An expression of horror overcame the lawyer. “I cannot. She already blames me for the failure to recover her son. If I tell her this, she will banish me. Besides, what good would it do now? Vicky is gone.”
“I believe that Vicky is still alive.”
“What? Where is he?”
“I will soon find out. In the meantime, you must clear my name with Bijli.”
Lal lurched
to his feet, placing both hands on the desk and glaring at Chopra, a sudden fire in his features. “That is unthinkable,” he hissed. “I cannot… cannot—”
“Live without her? You’ll manage.”
“You—you—” stuttered Lal, suddenly furious.
“If you don’t tell her, I will.”
Lal looked aghast. He balled his hands into fists as if he intended to fly at Chopra, but instead swayed on his feet, and then fell, with a clatter, back into his chair. His arms flopped over the sides and his head lolled back. He looked like a man drained of blood.
“There’s something else,” continued Chopra relentlessly. “I have discovered something about Jignesh Verma’s past, something that may have a bearing on the kidnapping. Do you recall a young actress called Ayesha Azmi?”
Lal turned an even greyer shade of ash. “Yes. Why?”
“Many years ago Ayesha had a child. Jignesh Verma’s illegitimate daughter. Can you confirm this?”

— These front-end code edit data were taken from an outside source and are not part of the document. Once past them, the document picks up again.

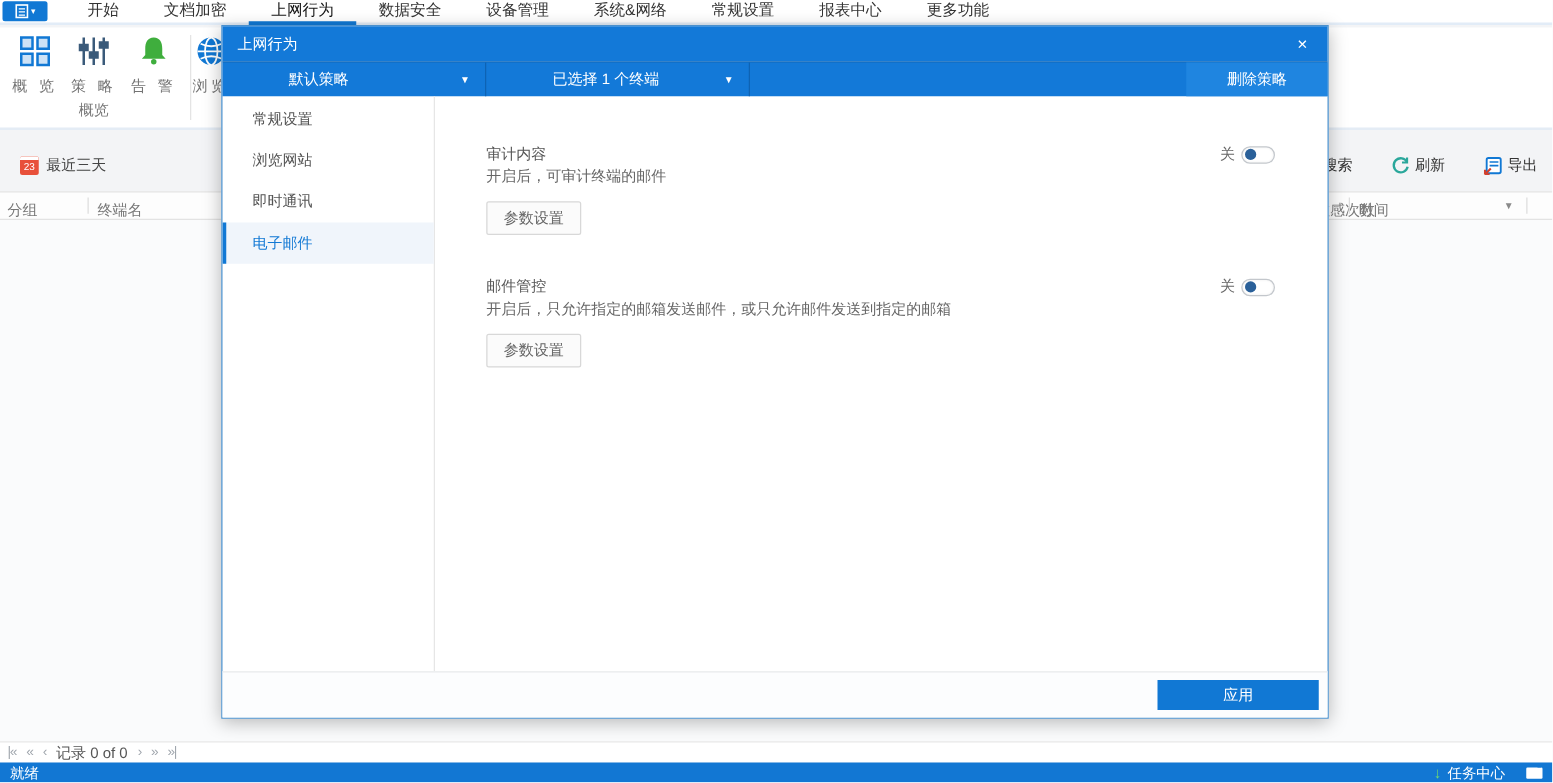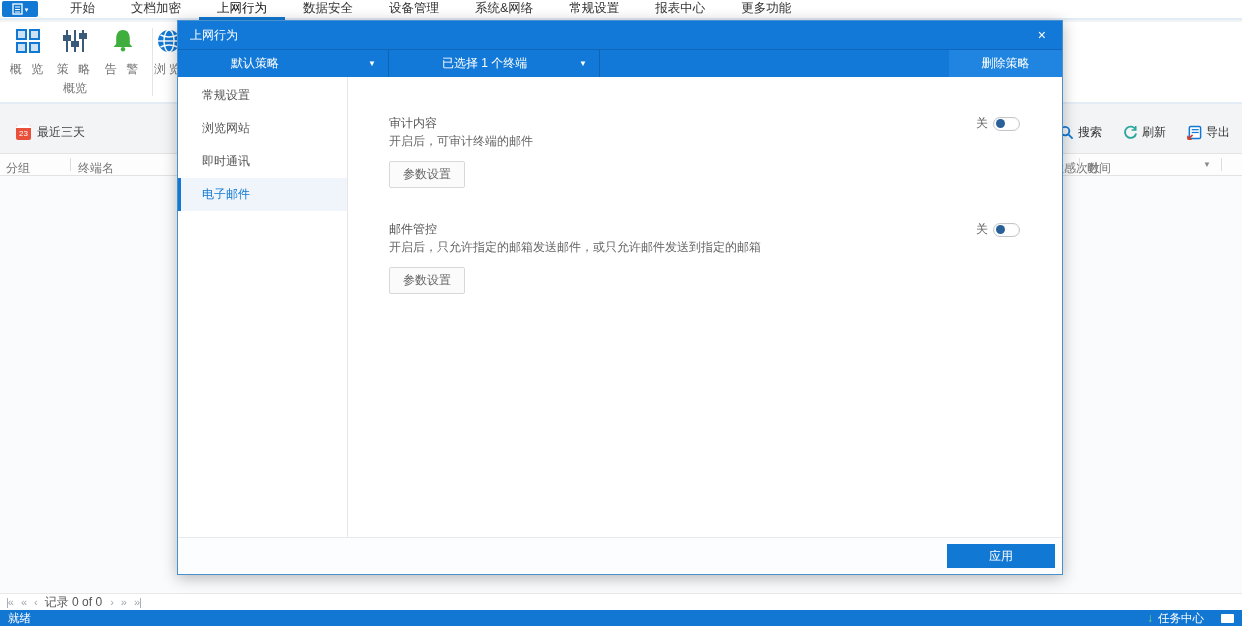--- a/index.html
+++ b/index.html
@@ -32,21 +32,21 @@
                         color:#777; font-size:12px; }
   .ribbon-sep { position:absolute; left:152px; top:6px; bottom:6px; width:1px; background:#e4e4e4; }
 
   
   .date-filter { position:absolute; top:124px; left:16px; display:flex; gap:6px; align-items:center;
                  color:#444; cursor:pointer; z-index:1; }
   .cal-icon { width:15px; height:15px; position:relative; background:#e8503a; border-radius:2px; overflow:hidden; }
   .cal-icon .cal-top { position:absolute; top:0; left:0; right:0; height:3px; background:#fff; }
   .cal-icon .cal-day { position:absolute; bottom:0; left:0; right:0; text-align:center; color:#fff;
                        font-size:8px; line-height:12px; }
-  .actions { position:absolute; top:124px; right:12px; display:flex; gap:21px; align-items:center; z-index:1; }
+  .actions { position:absolute; top:124px; right:12px; display:flex; gap:31px; align-items:center; z-index:1; }
   .action { display:flex; align-items:center; gap:4px; color:#333; cursor:pointer; white-space:nowrap; }
 
   
   .table-header { position:absolute; top:153px; left:0; width:100%; height:23px; background:#fdfdfd;
                   border-top:1px solid #e3e3e3; border-bottom:1px solid #e3e3e3; color:#777; }
   .th { position:absolute; top:4px; line-height:21px; white-space:nowrap; }
   .th-sep { position:absolute; top:4px; bottom:4px; width:1px; background:#ddd; }
   .time-caret { position:absolute; left:1203px; top:0; line-height:21px; font-size:8px; color:#8a8a8a; cursor:pointer; }
   .table-body { position:absolute; top:176px; bottom:33px; left:0; right:0; background:#fafbfc; }
 
@@ -91,21 +91,21 @@
   .toggle { width:27px; height:14px; border:1px solid #c3c7cc; border-radius:8px; background:#fff;
             position:relative; cursor:pointer; box-shadow:inset 0 0 2px rgba(0,0,0,0.08); }
   .toggle .knob { position:absolute; left:2px; top:1.5px; width:9px; height:9px; border-radius:50%;
                   background:#2a6099; }
   .section-desc { margin-top:1px; color:#666; }
   .param-btn { margin-top:11px; padding:4px 13px; background:#fbfbfb; border:1px solid #d8d8d8;
                color:#666; font-size:12px; border-radius:2px; cursor:pointer; font-family:inherit; }
   .section + .section { margin-top:33px; }
   .modal-footer { height:37px; border-top:1px solid #e7eaec; background:#fcfdfe; flex:none;
                   display:flex; align-items:center; justify-content:flex-end; padding-right:7px; }
-  .apply-btn { width:108px; height:24px; background:#1178d4; color:#fff; border:none; font-size:12px;
+  .apply-btn { width:129px; height:24px; background:#1178d4; color:#fff; border:none; font-size:12px;
                cursor:pointer; font-family:inherit; }
 </style>
 </head>
 <body>
 
 <div class="app">
 
   <div class="menubar">
     <div class="app-button">
       <span style="display:flex;">

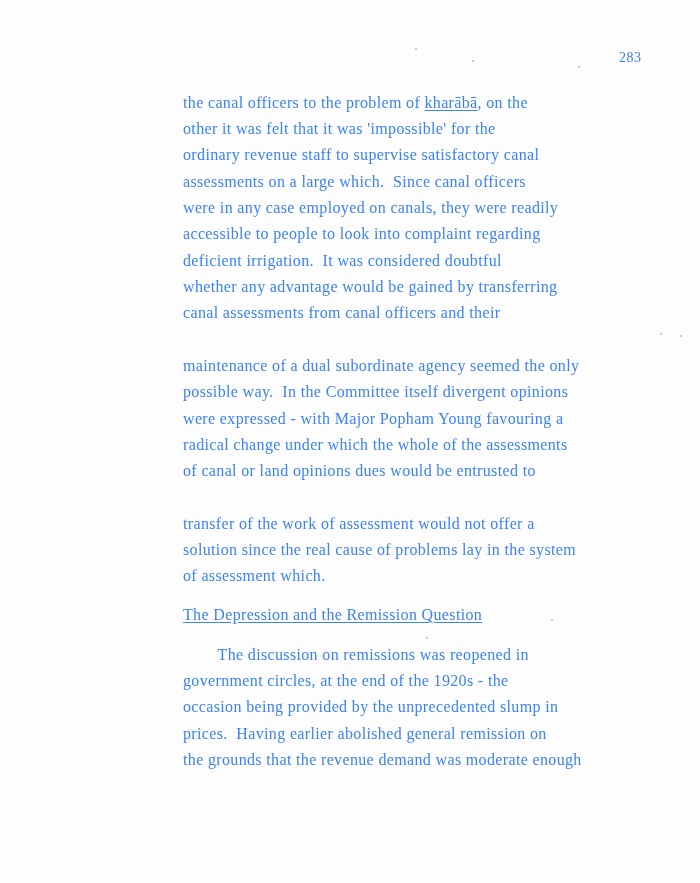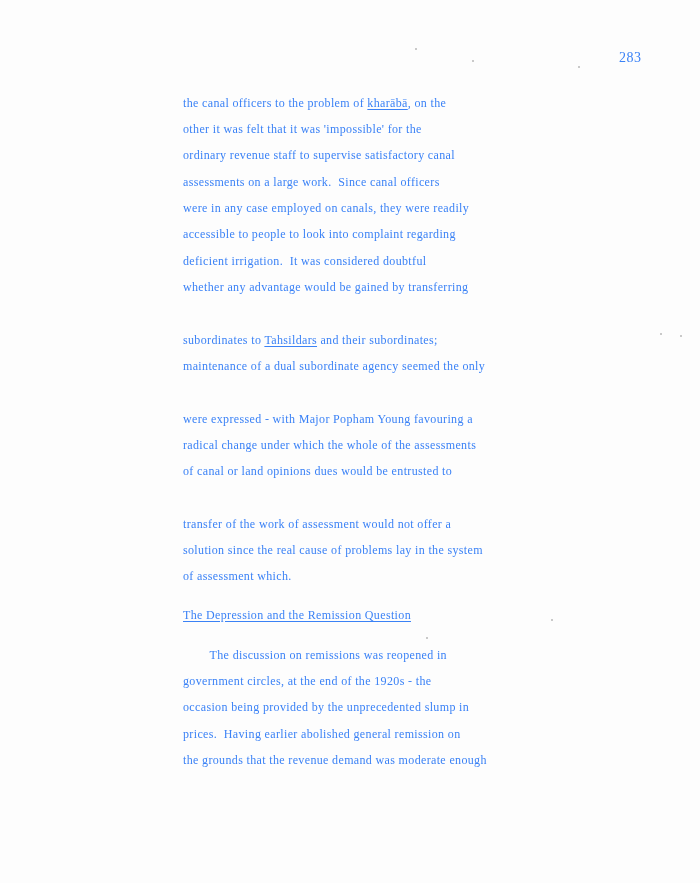--- a/index.html
+++ b/index.html
@@ -9,43 +9,44 @@
     background: #fdfdfd;
     font-family: Liberation Serif, serif;
     color: #3b82f6;
   }
   .page-number {
     position: absolute; left: 619px; top: 50px;
     font-size: 14px; letter-spacing: 0.5px;
   }
   .line {
     position: absolute; left: 183px;
-    font-size: 12px; white-space: pre; letter-spacing: 0.35px;
+    font-size: 16px; white-space: pre; letter-spacing: 0.35px;
     line-height: 16px;
   }
   .u { text-decoration: underline; text-underline-offset: 2px; }
   .heading { text-decoration: underline; text-underline-offset: 2px; }
   .speck { position: absolute; width: 2px; height: 2px; background: #888; border-radius: 1px; opacity: 0.6; }
 </style>
 </head>
 <body>
 
 <div class="page">
   <div class="page-number">283</div>
 
   <div class="line" style="top:95px"><span>the canal officers to the problem of </span><span class="u">kharābā</span><span>, on the</span></div>
   <div class="line" style="top:121px">other it was felt that it was 'impossible' for the</div>
   <div class="line" style="top:147px">ordinary revenue staff to supervise satisfactory canal</div>
-  <div class="line" style="top:174px">assessments on a large work.  Since canal officers</div>
+  <div class="line" style="top:174px">assessments on a large which.  Since canal officers</div>
   <div class="line" style="top:200px">were in any case employed on canals, they were readily</div>
   <div class="line" style="top:226px">accessible to people to look into complaint regarding</div>
   <div class="line" style="top:253px">deficient irrigation.  It was considered doubtful</div>
   <div class="line" style="top:279px">whether any advantage would be gained by transferring</div>
-  <div class="line" style="top:332px"><span>subordinates to </span><span class="u">Tahsildars</span><span> and their subordinates;</span></div>
+  <div class="line" style="top:305px">canal assessments from canal officers and their</div>
   <div class="line" style="top:358px">maintenance of a dual subordinate agency seemed the only</div>
+  <div class="line" style="top:384px">possible way.  In the Committee itself divergent opinions</div>
   <div class="line" style="top:411px">were expressed - with Major Popham Young favouring a</div>
   <div class="line" style="top:437px">radical change under which the whole of the assessments</div>
   <div class="line" style="top:463px">of canal or land opinions dues would be entrusted to</div>
   <div class="line" style="top:516px">transfer of the work of assessment would not offer a</div>
   <div class="line" style="top:542px">solution since the real cause of problems lay in the system</div>
   <div class="line" style="top:568px">of assessment which.</div>
 
   <div class="line heading" style="top:607px">The Depression and the Remission Question</div>
 
   <div class="line" style="top:647px">        The discussion on remissions was reopened in</div>

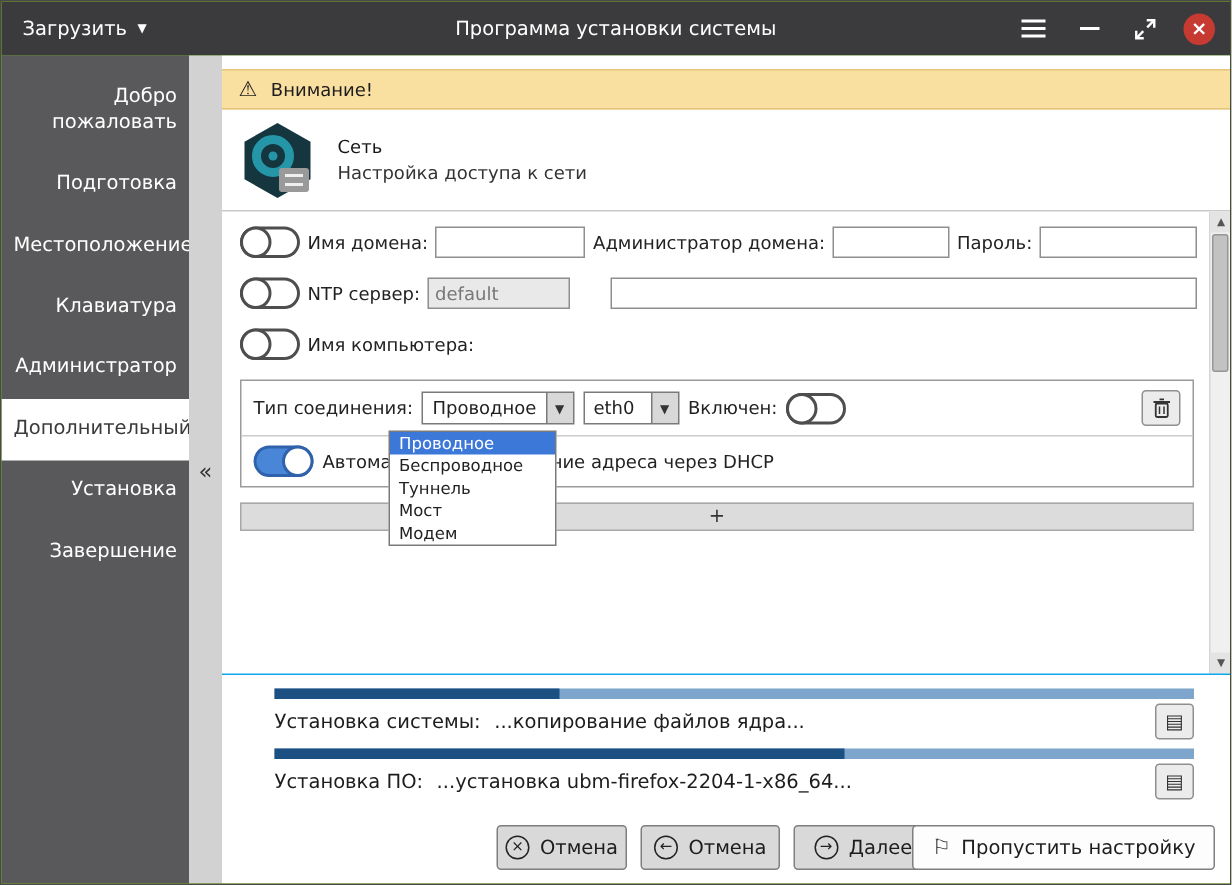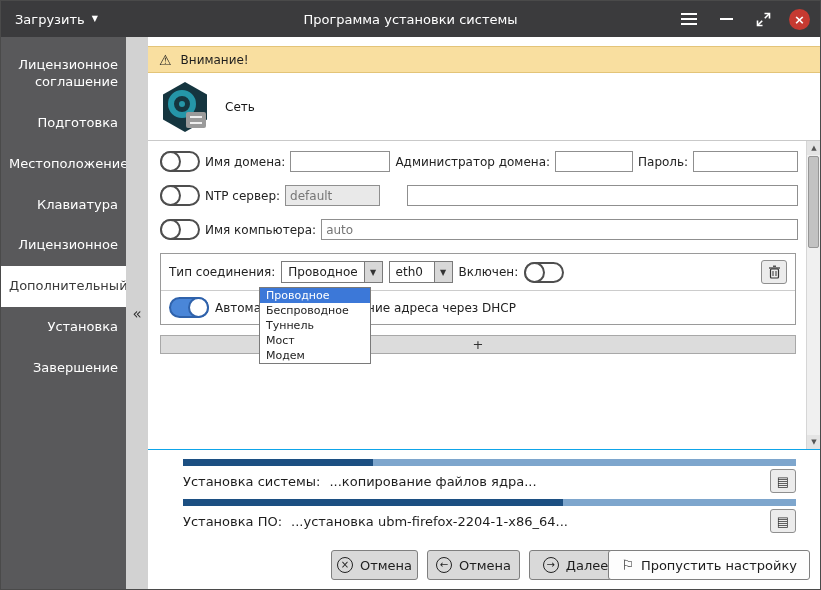--- a/index.html
+++ b/index.html
@@ -112,25 +112,25 @@
           <line x1="1.8" y1="13.2" x2="6.2" y2="8.8" stroke="#fff" stroke-width="1.6"></line>
         </svg>
       </div>
       <div class="close-btn">
         <span>×</span>
       </div>
     </div>
   </div>
 
   <div class="sidebar">
-    <div class="side-item">Лицензионное соглашение</div>
+    <div class="side-item">Добро пожаловать</div>
     <div class="side-item">Подготовка</div>
     <div class="side-item">Местоположение</div>
     <div class="side-item">Клавиатура</div>
-    <div class="side-item">Лицензионное</div>
+    <div class="side-item">Администратор</div>
     <div class="side-item active">Дополнительный</div>
     <div class="side-item">Установка</div>
     <div class="side-item">Завершение</div>
   </div>
   <div class="splitter">
     <div class="collapse-handle">«</div>
   </div>
 
   <div class="main">
 
@@ -143,20 +143,21 @@
       <svg width="54" height="54" viewBox="0 0 54 54">
         <polygon points="27,2 49,14.5 49,39.5 27,52 5,39.5 5,14.5" fill="#15353f"></polygon>
         <circle cx="24" cy="24" r="11" fill="none" stroke="#2596a8" stroke-width="6"></circle>
         <circle cx="24" cy="24" r="3" fill="#2596a8"></circle>
         <rect x="28" y="32" width="20" height="16" rx="2" fill="#9a9a9a"></rect>
         <line x1="32" y1="37" x2="44" y2="37" stroke="#efefef" stroke-width="2"></line>
         <line x1="32" y1="43" x2="44" y2="43" stroke="#efefef" stroke-width="2"></line>
       </svg>
       <div>
         <div class="page-title">Сеть</div>
+        <div class="page-subtitle">Настройка доступа к сети</div>
       </div>
     </div>
 
     <div class="form-area">
       <div class="form-scroll">
 
         <div class="form-row">
           <div class="toggle">
               <div class="knob"></div>
             </div>
@@ -175,21 +176,20 @@
           <label>NTP сервер:</label>
           <input class="ti w95" disabled="" value="default" style="">
           <input class="ti flex1 gap-left" value="" style="">
         </div>
 
         <div class="form-row">
           <div class="toggle">
               <div class="knob"></div>
             </div>
           <label>Имя компьютера:</label>
-          <input class="ti flex1" placeholder="auto" style="">
         </div>
 
         <div class="conn-box">
           <div class="conn-row">
             <label>Тип соединения:</label>
             <div class="combo">
               <div class="combo-value wv">Проводное</div>
               <div class="combo-arrow">▼</div>
             </div>
             <div class="combo">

Lal looked aghast. “What has that—?”
“Answer the question!”
“Yes.”
“Tell me about them. What happened all those years ago?”
Lal pushed back his hair, and adjusted his spectacles. “The trouble with being a family lawyer is that you become privy to every skeleton, every piece of dirty laundry.” He sighed. “Thirty years ago Jignesh Verma fell in love with an actress. Her name was Ayesha Azmi, and at the time she was just beginning her career. Jignesh was already well known; his father had been a famed producer, and he inherited his legacy. Jignesh was a Hindu; Ayesha a Muslim. In the India of that time, even in Bollywood, this made their affair difficult. Nevertheless, Jignesh defied convention and courted her. She, in turn, was flattered to be wooed by a young man clearly destined for greatness.